Além dos gêmeos, Selma é mãe de um menino de 9 anos e de uma adolescente de 14 anos. Ambos vivem com a avó em Riacho de Santana.

“Minha preocupação agora é com eles. A Selma mandava todo mês um dinheirinho para ajudar na criação dos meninos, que eu trouxe de São Paulo comigo em duas oportunidades com a autorização dos pais deles”, afirmou.

De acordo com a aposentada, a catadora de papelão enviava entre R$ 50 e R$ 150 por mês para ajudar nas despesas da mãe, que ficou viúva há sete anos e vive hoje com a aposentadoria de um salário mínimo deixada pelo marido.

Selma é a segunda filha de uma família de seis irmãos. Junto de Romelita, veio para São Paulo o filho Uilian de Almeida, 31, lavrador e o primeiro a visitar, na terça, o local das buscas. “A gente não aguenta ficar assim o tempo todo. Minha vontade é entrar lá e escavar com a mão para acabar logo com essa espera”, afirmou Uilian.

“Minha filha era muito guerreira, muito amorosa, nunca deixava de ligar nas datas como Natal e aniversário e se preocupava com os filhos.
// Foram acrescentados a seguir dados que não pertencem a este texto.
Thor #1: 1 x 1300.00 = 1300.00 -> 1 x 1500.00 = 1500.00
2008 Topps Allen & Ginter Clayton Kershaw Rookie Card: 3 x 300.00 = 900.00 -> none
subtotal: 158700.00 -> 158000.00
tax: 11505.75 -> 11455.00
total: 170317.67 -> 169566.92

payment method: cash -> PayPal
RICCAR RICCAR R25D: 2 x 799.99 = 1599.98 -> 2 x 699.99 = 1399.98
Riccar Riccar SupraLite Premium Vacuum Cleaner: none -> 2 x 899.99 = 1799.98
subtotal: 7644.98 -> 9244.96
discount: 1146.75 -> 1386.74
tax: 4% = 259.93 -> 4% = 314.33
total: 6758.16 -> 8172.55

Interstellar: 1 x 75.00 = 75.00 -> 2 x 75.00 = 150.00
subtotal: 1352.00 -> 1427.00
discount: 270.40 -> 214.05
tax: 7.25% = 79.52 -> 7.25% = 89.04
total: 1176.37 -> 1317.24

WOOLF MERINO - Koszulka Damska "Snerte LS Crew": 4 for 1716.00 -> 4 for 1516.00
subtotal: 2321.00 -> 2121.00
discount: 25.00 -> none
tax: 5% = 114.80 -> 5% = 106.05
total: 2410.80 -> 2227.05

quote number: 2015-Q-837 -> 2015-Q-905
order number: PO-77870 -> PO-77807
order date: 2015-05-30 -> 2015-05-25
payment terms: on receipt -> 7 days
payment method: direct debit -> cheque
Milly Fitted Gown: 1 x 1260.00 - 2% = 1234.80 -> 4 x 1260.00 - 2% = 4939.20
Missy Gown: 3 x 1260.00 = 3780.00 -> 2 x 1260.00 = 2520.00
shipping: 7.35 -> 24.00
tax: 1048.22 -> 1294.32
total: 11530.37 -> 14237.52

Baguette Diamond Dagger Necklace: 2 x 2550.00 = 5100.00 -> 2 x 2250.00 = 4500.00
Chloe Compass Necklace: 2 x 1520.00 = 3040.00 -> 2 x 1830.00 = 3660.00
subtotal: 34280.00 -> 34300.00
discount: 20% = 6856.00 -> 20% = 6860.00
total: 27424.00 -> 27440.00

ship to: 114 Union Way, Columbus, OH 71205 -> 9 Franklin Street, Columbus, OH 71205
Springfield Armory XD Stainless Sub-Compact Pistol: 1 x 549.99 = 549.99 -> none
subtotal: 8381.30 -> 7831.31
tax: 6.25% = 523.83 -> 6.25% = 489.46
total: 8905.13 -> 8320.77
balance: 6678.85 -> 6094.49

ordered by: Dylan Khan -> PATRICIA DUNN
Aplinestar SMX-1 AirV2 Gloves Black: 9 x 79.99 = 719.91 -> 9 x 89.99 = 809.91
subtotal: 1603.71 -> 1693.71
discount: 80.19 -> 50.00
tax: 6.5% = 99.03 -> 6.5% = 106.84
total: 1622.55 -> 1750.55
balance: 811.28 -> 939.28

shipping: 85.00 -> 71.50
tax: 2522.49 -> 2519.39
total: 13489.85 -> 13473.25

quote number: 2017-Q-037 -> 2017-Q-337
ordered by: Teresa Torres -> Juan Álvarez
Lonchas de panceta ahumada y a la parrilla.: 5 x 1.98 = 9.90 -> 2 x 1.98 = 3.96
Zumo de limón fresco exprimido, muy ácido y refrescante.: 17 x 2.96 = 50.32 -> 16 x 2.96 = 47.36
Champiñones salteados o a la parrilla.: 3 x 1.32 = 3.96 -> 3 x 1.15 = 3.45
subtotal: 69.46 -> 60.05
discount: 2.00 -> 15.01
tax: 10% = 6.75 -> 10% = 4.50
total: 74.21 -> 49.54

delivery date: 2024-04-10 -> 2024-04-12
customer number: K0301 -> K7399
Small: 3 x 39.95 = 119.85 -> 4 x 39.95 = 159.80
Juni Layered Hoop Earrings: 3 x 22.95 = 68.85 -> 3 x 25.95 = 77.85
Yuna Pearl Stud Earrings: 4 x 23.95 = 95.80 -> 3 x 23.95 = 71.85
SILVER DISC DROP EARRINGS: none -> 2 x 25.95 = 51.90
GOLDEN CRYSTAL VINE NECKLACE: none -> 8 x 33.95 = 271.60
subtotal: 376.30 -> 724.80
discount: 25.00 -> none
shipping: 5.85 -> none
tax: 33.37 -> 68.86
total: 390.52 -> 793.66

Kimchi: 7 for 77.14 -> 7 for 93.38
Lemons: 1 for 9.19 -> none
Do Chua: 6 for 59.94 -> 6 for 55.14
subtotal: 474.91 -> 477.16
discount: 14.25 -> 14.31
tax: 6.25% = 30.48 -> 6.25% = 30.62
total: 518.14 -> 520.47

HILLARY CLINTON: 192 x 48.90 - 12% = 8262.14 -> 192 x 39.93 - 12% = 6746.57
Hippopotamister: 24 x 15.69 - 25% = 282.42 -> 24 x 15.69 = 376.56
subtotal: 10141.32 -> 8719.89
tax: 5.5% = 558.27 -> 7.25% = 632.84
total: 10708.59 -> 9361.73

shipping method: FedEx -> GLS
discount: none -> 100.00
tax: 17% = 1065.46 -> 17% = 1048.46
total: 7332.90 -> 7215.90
Quando eu soube que o prédio que caiu era o mesmo que ela morava, fiquei tão sem chão que me perdi na estrada no caminho que eu faço todos os dias para buscar água com uma lata. Eu saía caminhando pelas estradas, porque mal conseguia mais ficar dentro de casa”, contou Romelita. “Andar ajudava a lidar um pouco com a angústia e a saudade.“

A avó conta que os netos gêmeos estudam e se destacam em um curso de judô, além de alimentar “planos e uma vida toda pela frente”.

Tudo o que eu quero agora é levar os ossos deles para serem enterrados lá na Bahia

Romelita Almeida Alves, 66

“Mas também não quero que isso tudo caia no esquecimento. Minha filha sonhava com a casa própria, pagava o consórcio de um carrinho, tinha esses filhos, que queria ver crescerem. Quantas Selmas mais precisam morrer para que algo seja feito?”, questiona.

Na capital paulista, Romelita e o filho estão na casa da prima, Ana Maria dos Santos. Até essa quarta-feira, o Corpo de Bombeiros não havia confirmado se os fragmentos de ossos achados nos entulhos eram da mãe ou dos filhos.

Exames do IML mostram, até o momento, que parte de ossos encontrados no começo da semana pertence a um homem adulto. Os bombeiros chegaram a cogitar que se tratasse de uma criança, já que havia brinquedos próximo ao local. O exame derrubou essa possibilidade.

Os trabalhos dos bombeiros entram nesta quinta no 10º dia. Mais de 2.000 toneladas de entulho já foram retiradas do local. A única vítima até agora confirmada na tragédia é o morador Ricardo Oliveira Galvão Pinheiro, 38, que caiu do alto do prédio pouco segundos antes de ser resgatado por um bombeiro.

Na Polícia Civil, o desabamento gerou dois inquéritos até o momento: um que apura as causas do acidente e eventuais responsabilidades, no 3º DP, e o que investiga a cobrança de aluguel entre os moradores da ocupação, comandado pelo Deic (Departamento Estadual de Investigações Criminais).